OFFICE OF THE CORRECTIONAL INVESTIGATOR
DEPARTMENTAL PERFORMANCE REPORT
March 31, 2001
Lawrence MacAulay, P.C., M.P.
Solicitor General of Canada
TABLE OF CONTENTS
1.1 Correctional Investigator's Message
Annex A : Financial Performance Overview
Annex B : Other Information
Section I: Message
1.1 Correctional Investigator's Message
I am mandated as an Ombudsman for federal corrections. The Office carries out this function within an environment that has traditionally been closed to public scrutiny with a high level of mistrust between offenders and correctional staff.
I am firmly committed to the Ombudsman concept and believe that the provisions of the Corrections and Conditional Release Act (CCRA) provide for a process through which the vast majority of individual and systemic concerns can be reasonably addressed. It is important for all parties to appreciate that the Correctional Investigator is neither an agent of the Correctional Service of Canada nor the advocate of every complainant or interest group that lodges a complaint. I am mandated to investigate complaints from an independent and neutral position and in cases where there is evidence of unfairness, make appropriate recommendations concerning corrective action.

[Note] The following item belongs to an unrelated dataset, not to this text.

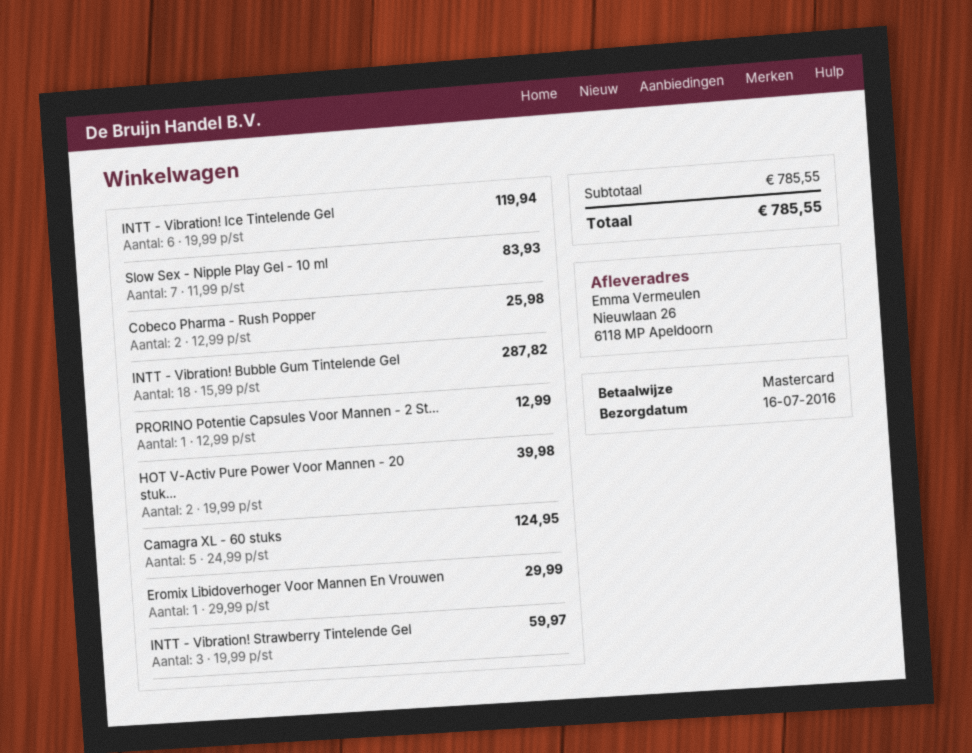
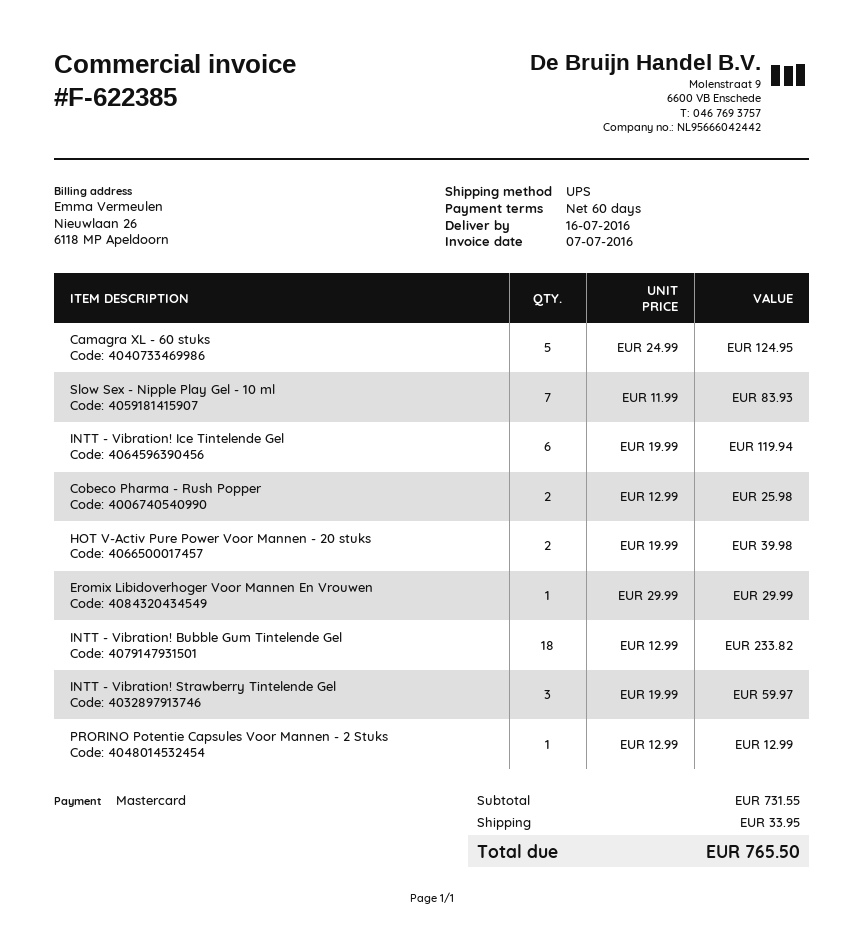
INTT - Vibration! Bubble Gum Tintelende Gel: 18 x 15.99 = 287.82 -> 18 x 12.99 = 233.82
subtotal: 785.55 -> 731.55
shipping: none -> 33.95
total: 785.55 -> 765.50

This past year has been an exceptionnally productive one for the Office. While we previously recorded modest gains in reversing a pattern of declining output, the magnitude of our most recent progress vis-à-vis our stragegic outcomes is truly noteworthy. Empowered by an increase in funding, we have made great strides in infusing all of our operations with a renewed focus on achieving results for Canadians.
Accordingly, the Office's investigative staff have been more present than ever before within Canadian penitentiaries and have dealt with an unprecedented number of issues from or on behalf of offenders. Their findings have been followed up with a record number of recommendations for corrective action to the Correctional Service of Canada. In so doing, the Office has contributed to ensuring that our correctional system is not only managed in a fair and humane fashion but also in a manner consistent with the expectations and values of Canadians as provided for in the CCRA.
In the months ahead, the Office will be engaged in a strategic planning exercise. We will then strive not only to find ways of further enhancing our performance vis-à-vis our strategic outcomes, but also to measure and report on the latter in an even more accessible and meaningful fashion.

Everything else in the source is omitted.